Nous observons une plus forte corrélation linéaire entre le volume et le diamètre. Intéressons nous à cette association.

chart(trees, volume ~ diameter) +
  geom_point()

Si vous deviez ajouter une droite permettant de représenter au mieux les données, où est ce que vous la placeriez ?

Pour rappel, une droite respecte l’équation mathématique suivante :

\[y = a \ x + b\]

dont a est la pente (slope en anglais) et b est l’ordonnée à l’origine (intercept en anglais).

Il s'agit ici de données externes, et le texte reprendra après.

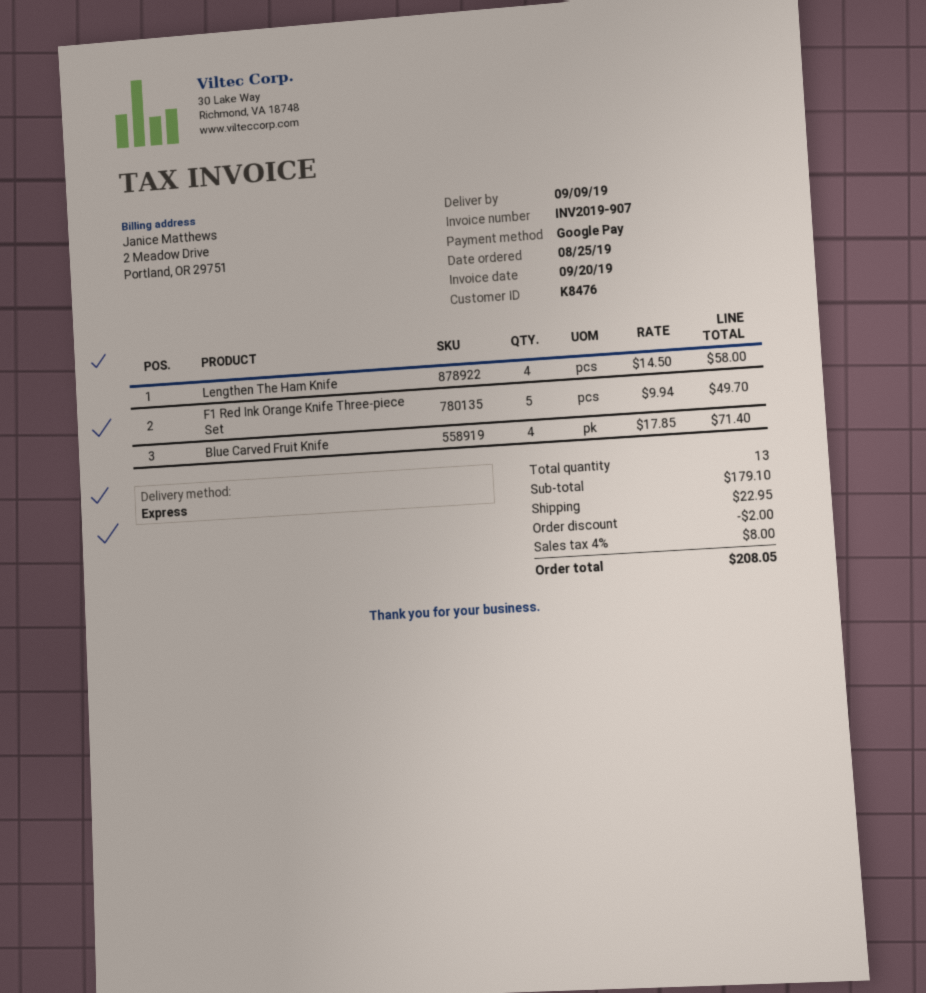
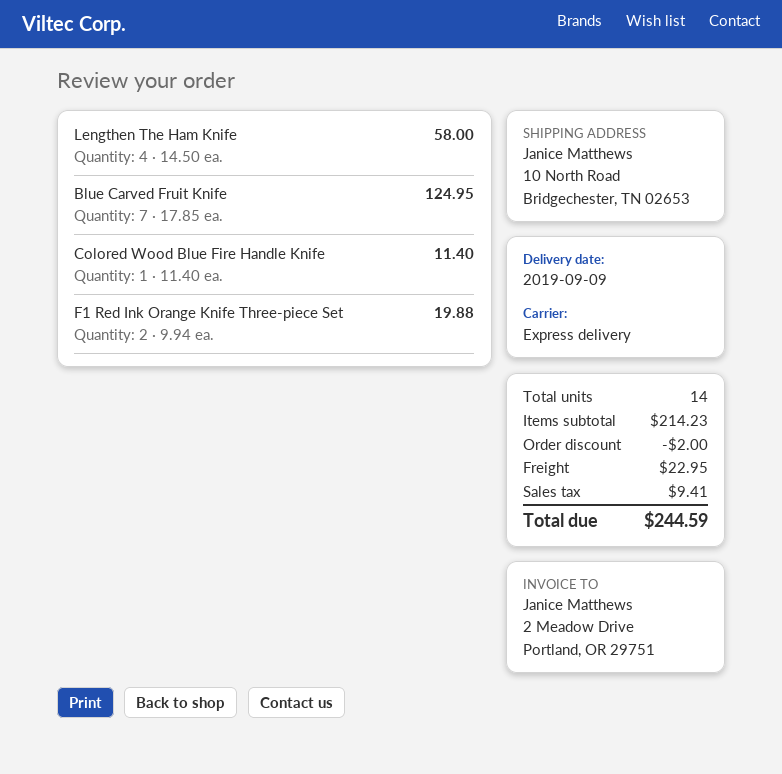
F1 Red Ink Orange Knife Three-piece Set: 5 x 9.94 = 49.70 -> 2 x 9.94 = 19.88
Blue Carved Fruit Knife: 4 x 17.85 = 71.40 -> 7 x 17.85 = 124.95
Colored Wood Blue Fire Handle Knife: none -> 1 x 11.40 = 11.40
total quantity: 13 -> 14
subtotal: 179.10 -> 214.23
tax: 8.00 -> 9.41
total: 208.05 -> 244.59

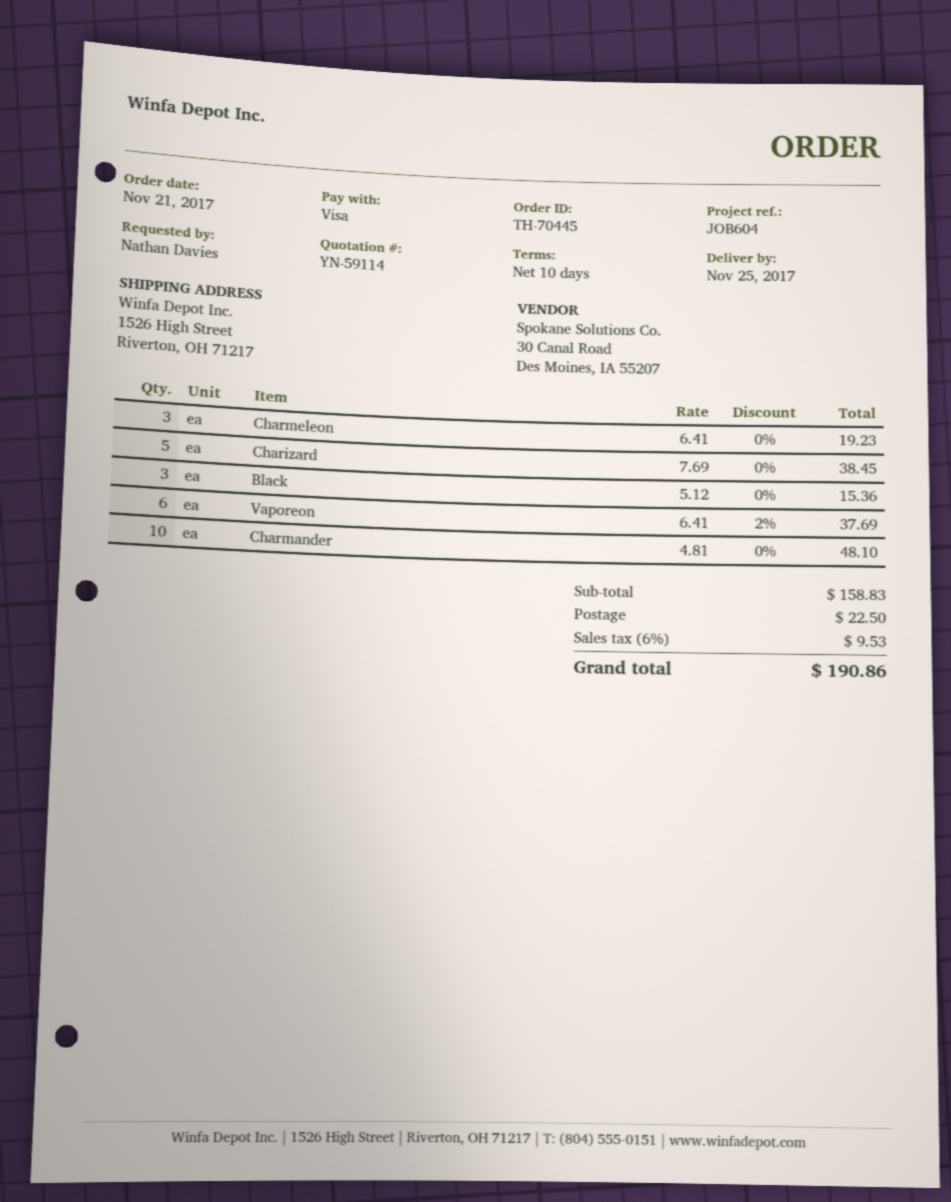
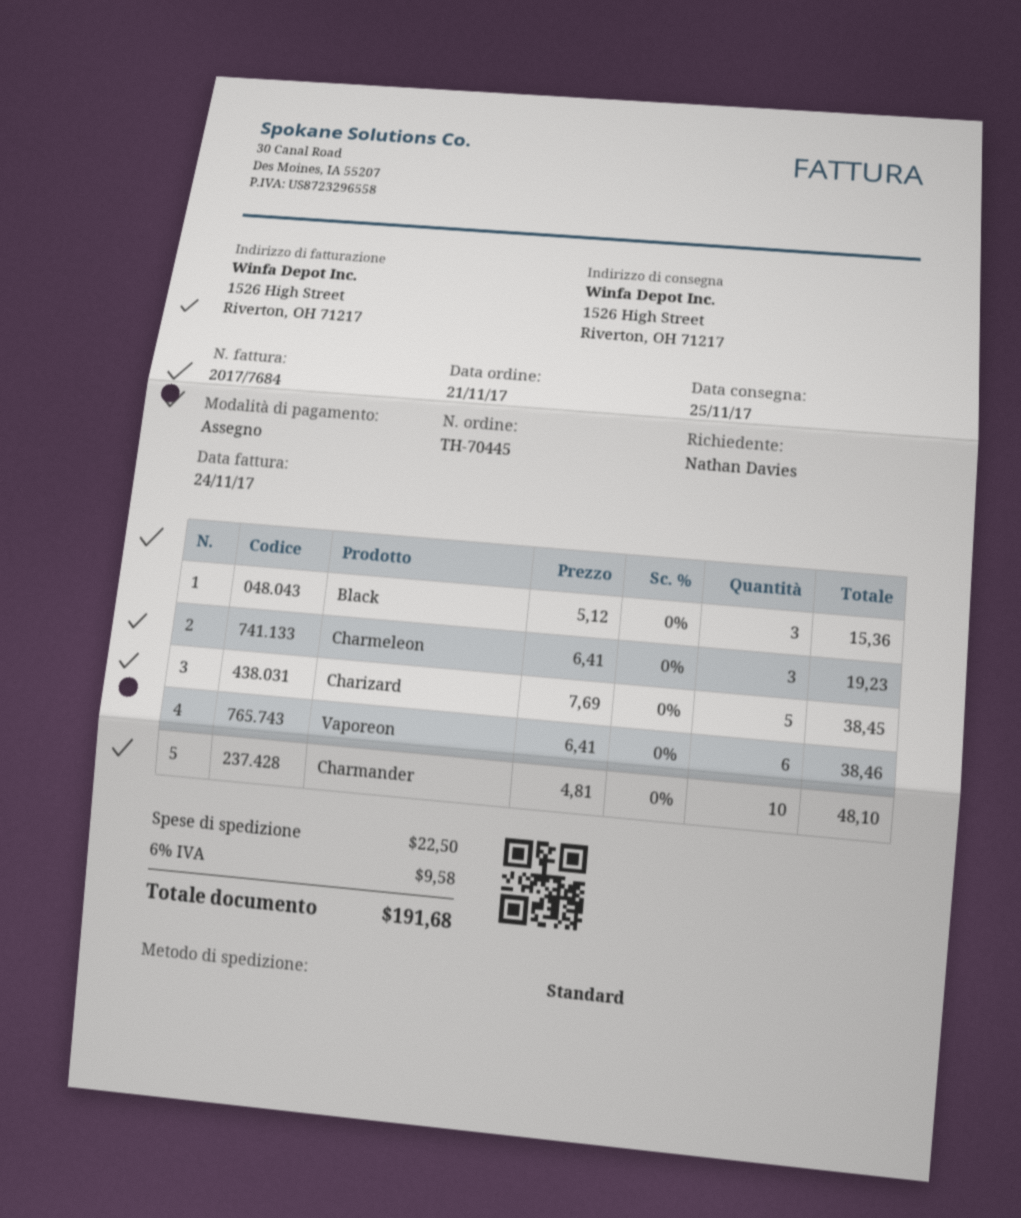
payment method: Visa -> cheque
Vaporeon: 6 x 6.41 - 2% = 37.69 -> 6 x 6.41 = 38.46
tax: 6% = 9.53 -> 6% = 9.58
total: 190.86 -> 191.68

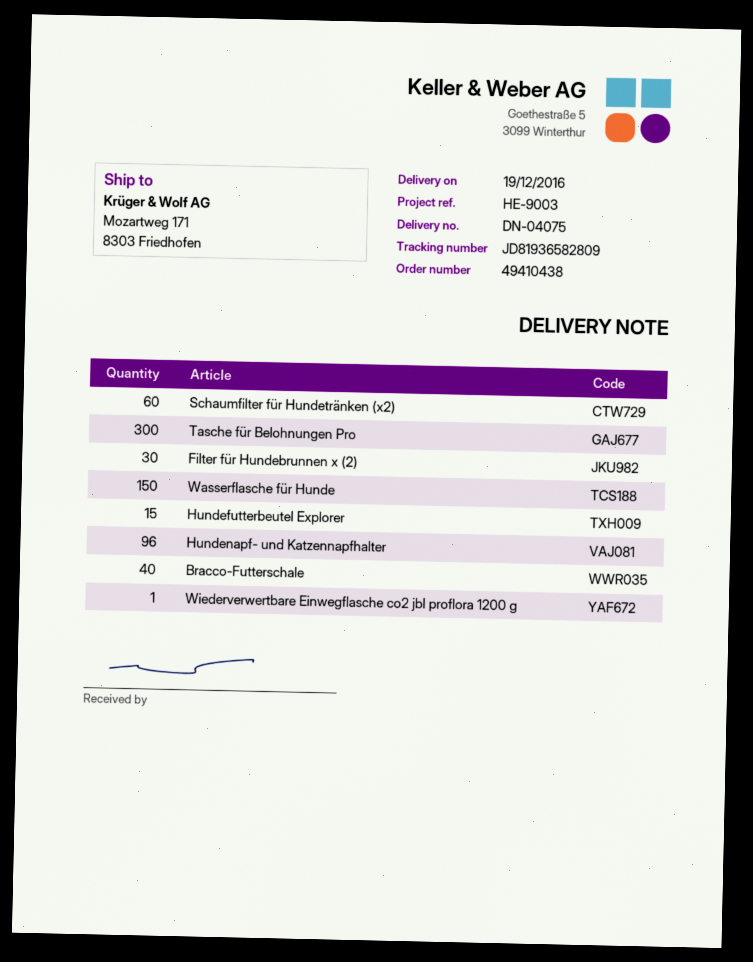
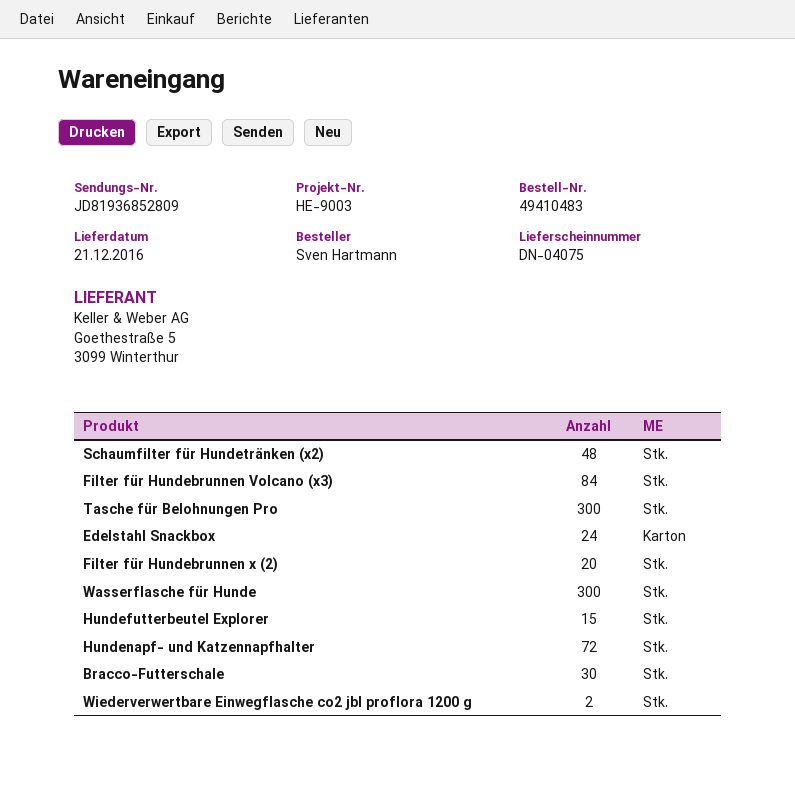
order number: 49410438 -> 49410483
delivery date: 2016-12-19 -> 2016-12-21
tracking number: JD81936582809 -> JD81936852809
Schaumfilter für Hundetränken (x2): 60 -> 48
Filter für Hundebrunnen x (2): 30 -> 20
Wasserflasche für Hunde: 150 -> 300
Hundenapf- und Katzennapfhalter: 96 -> 72
Bracco-Futterschale: 40 -> 30
Wiederverwertbare Einwegflasche co2 jbl proflora 1200 g: 1 -> 2
Filter für Hundebrunnen Volcano (x3): none -> 84
Edelstahl Snackbox: none -> 24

# Sélection de pentes et d'ordonnées à l'origine
models <- tibble(
  model = paste("model", 1:4, sep = "-"),
  slope = c(5, 5.5, 6, 0),
  intercept = c(-0.5, -0.95, -1.5, 0.85)
)

chart(trees, volume ~ diameter) +
  geom_point() +
  geom_abline(data = models,
    aes(slope = slope, intercept = intercept, color = model)) + 
  labs( color = "Modèle")

Nous avons quatre droites candidates pour représenter au mieux les observations. Quel est la meilleure d’entre elles selon vous ?

1.2.1 Quantifier l’ajustement d’un modèle

Nous voulons identifier la meilleure régression, c’est-à-dire la régression le plus proche de nos données. Nous avons besoin d’une règle qui va nous permettre de quantifier la distance de nos observations à notre modèle afin d’obtenir la régression avec la plus faible distance possible de l’ensemble de nos observations.

Décomposons le problème étape par étape et intéressons nous au model-1 (droite en rouge sur le graphique précédent).

  • Calculer les valeurs de \(y_i\) prédites par le modèle que nous noterons par convention \(\hat y_i\) (prononcez “y chapeau” ou “y hat” en anglais) pour chaque observation \(i\).
# Calculer la valeur de y pour chaque valeur de x suivant le model souhaité
# Création de notre fonction 
model <- function(slope, intercept, x) {
  prediction <- intercept + slope * x
  attributes(prediction) <- NULL
  prediction
}
# Application de notre fonction 
yhat <- model(slope = 5, intercept = -0.5, x = trees$diameter)
# Affichage des résultats
yhat
#  [1] 0.555 0.590 0.620 0.835 0.860 0.870 0.895 0.895 0.910 0.920 0.935
# [12] 0.950 0.950 0.985 1.025 1.140 1.140 1.190 1.240 1.255 1.280 1.305
# [23] 1.340 1.530 1.570 1.695 1.720 1.775 1.785 1.785 2.115
  • Calculer la distance entre les observations \(y_i\) et les prédictions par notre modèle \(\hat y_i\), soit \(y_i - \hat y_i\)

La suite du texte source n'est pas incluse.